▶ _WHAT IS EXPECTED_
The listing below should be printed again word for word, without any images.

=-=-=-=-=

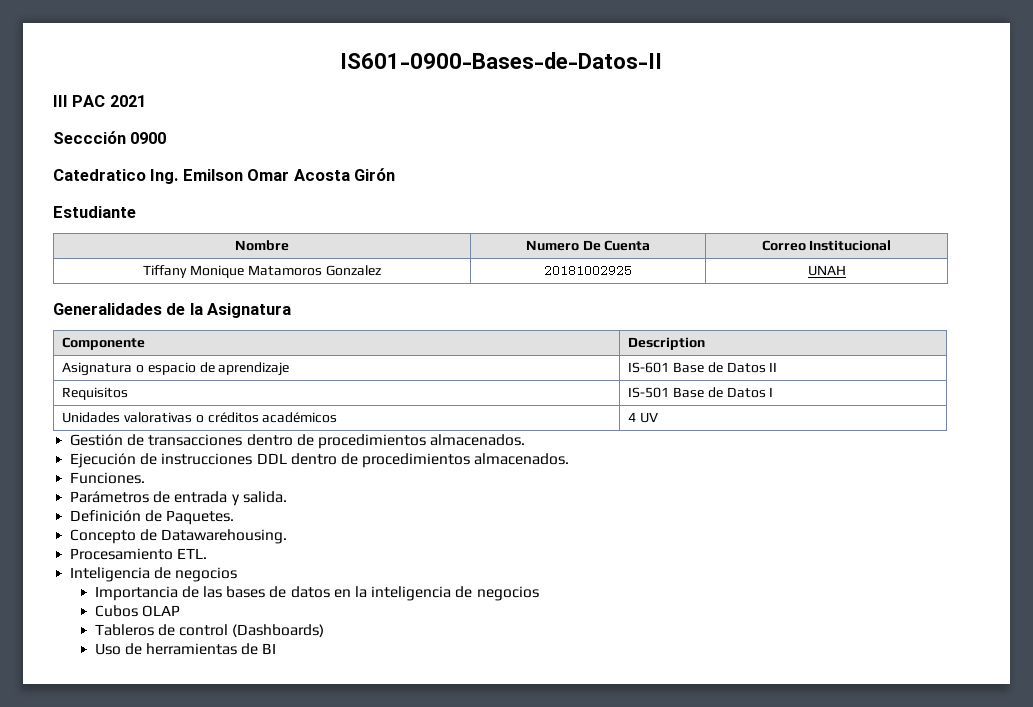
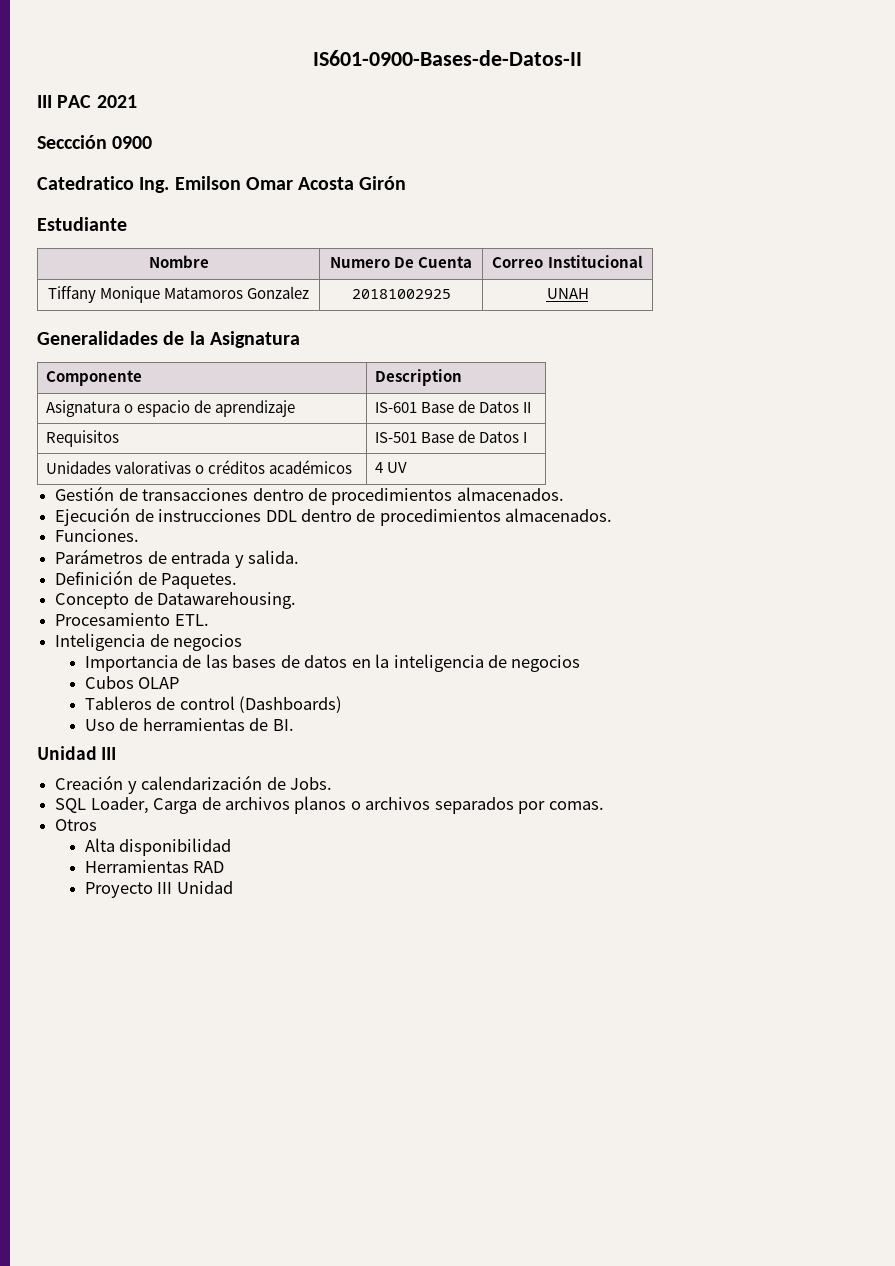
- Uso de herramientas de BI
+ Uso de herramientas de BI.
+ Unidad III
+ Creación y calendarización de Jobs.
+ SQL Loader, Carga de archivos planos o archivos separados por comas.
+ Otros
+ Alta disponibilidad
+ Herramientas RAD
+ Proyecto III Unidad

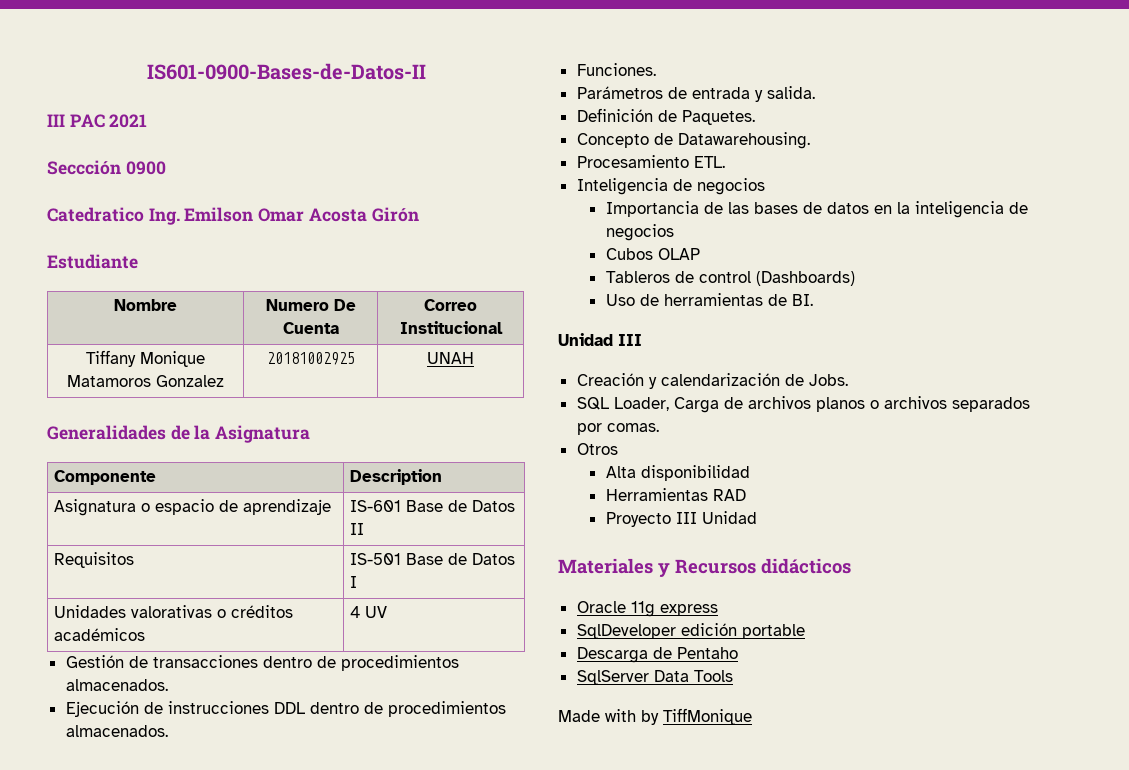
+ Materiales y Recursos didácticos
+ Oracle 11g express
+ SqlDeveloper edición portable
+ Descarga de Pentaho
+ SqlServer Data Tools
+ Made with by TiffMonique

=-=-=-=-=

▶ _RESULT FOR THIS TASK_
- Uso de herramientas de BI
+ Uso de herramientas de BI.
+ Unidad III
+ Creación y calendarización de Jobs.
+ SQL Loader, Carga de archivos planos o archivos separados por comas.
+ Otros
+ Alta disponibilidad
+ Herramientas RAD
+ Proyecto III Unidad

+ Materiales y Recursos didácticos
+ Oracle 11g express
+ SqlDeveloper edición portable
+ Descarga de Pentaho
+ SqlServer Data Tools
+ Made with by TiffMonique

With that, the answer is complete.